Multi-Speaker Text-to-Speech Using ForwardTacotron with Improved Duration Prediction

Konferenz: Speech Communication - 15th ITG Conference
20.09.2023-22.09.2023 in Aachen

doi:10.30420/456164036

Tagungsband: ITG-Fb. 312: Speech Communication

Seiten: 5Sprache: EnglischTyp: PDF

Autoren:
Kayyar Lakshminarayana, Kishor; Dittmar, Christian; Pia, Nicola (Fraunhofer Institute for Integrated Circuits (IIS), Erlangen, Germany)
Habets, Emanuel A.P. (International Audio Laboratories Erlangen1, Erlangen, Germany)

Inhalt:
Several non-autoregressive methods for fast and efficient text-to-speech synthesis have been proposed. Most of these use a duration predictor to estimate the temporal sequence of phonemes in the speech. This duration prediction is based on the input phoneme sequence in a speakerindependent fashion. The resulting constant speech pace across speakers is unnatural since every human has a unique characteristic speed in talking. This paper proposes an extension of the multi-speaker ForwardTacotron to learn this aspect with trainable speaker embeddings.

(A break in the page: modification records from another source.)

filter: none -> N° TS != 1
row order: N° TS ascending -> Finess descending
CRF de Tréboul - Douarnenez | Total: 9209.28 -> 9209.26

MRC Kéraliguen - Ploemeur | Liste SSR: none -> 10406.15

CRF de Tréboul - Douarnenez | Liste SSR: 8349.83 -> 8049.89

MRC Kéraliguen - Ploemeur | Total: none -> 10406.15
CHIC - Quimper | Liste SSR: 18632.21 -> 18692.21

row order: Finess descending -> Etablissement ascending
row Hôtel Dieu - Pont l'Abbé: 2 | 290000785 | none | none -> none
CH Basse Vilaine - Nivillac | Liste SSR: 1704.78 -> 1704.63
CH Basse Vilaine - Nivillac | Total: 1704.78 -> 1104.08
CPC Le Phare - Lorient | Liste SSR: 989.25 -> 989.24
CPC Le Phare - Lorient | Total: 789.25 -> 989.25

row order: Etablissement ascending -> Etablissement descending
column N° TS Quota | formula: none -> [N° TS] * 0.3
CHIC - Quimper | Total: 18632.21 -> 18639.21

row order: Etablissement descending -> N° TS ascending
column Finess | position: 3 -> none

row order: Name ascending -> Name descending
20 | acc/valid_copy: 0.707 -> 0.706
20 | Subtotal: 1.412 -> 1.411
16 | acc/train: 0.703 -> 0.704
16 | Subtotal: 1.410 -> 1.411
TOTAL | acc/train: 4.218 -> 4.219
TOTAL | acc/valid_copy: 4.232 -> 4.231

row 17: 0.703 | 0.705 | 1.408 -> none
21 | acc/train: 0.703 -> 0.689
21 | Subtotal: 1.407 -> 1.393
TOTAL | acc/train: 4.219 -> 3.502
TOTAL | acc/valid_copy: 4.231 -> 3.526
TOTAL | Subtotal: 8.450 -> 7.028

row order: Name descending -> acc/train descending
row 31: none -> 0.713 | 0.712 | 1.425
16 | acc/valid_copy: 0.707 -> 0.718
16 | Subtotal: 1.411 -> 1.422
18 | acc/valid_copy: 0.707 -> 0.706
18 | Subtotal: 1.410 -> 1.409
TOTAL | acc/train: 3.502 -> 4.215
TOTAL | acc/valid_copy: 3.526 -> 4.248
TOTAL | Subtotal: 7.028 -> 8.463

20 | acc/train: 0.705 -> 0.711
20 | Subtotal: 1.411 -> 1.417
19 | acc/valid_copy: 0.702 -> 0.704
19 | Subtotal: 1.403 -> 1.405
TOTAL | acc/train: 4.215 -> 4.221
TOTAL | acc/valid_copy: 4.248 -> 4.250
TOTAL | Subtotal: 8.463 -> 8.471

The duration of synthesized speech from the proposed model across multiple speakers is much closer to the durations of speech synthesized by a baseline auto-regressive model. The proposed extension yields marginal improvements in intelligibility as measured through an automated semantically unpredictable sentence test. Further, we show that the speech rhythm does not play a significant part in the perceptual quality assessment through a listening test.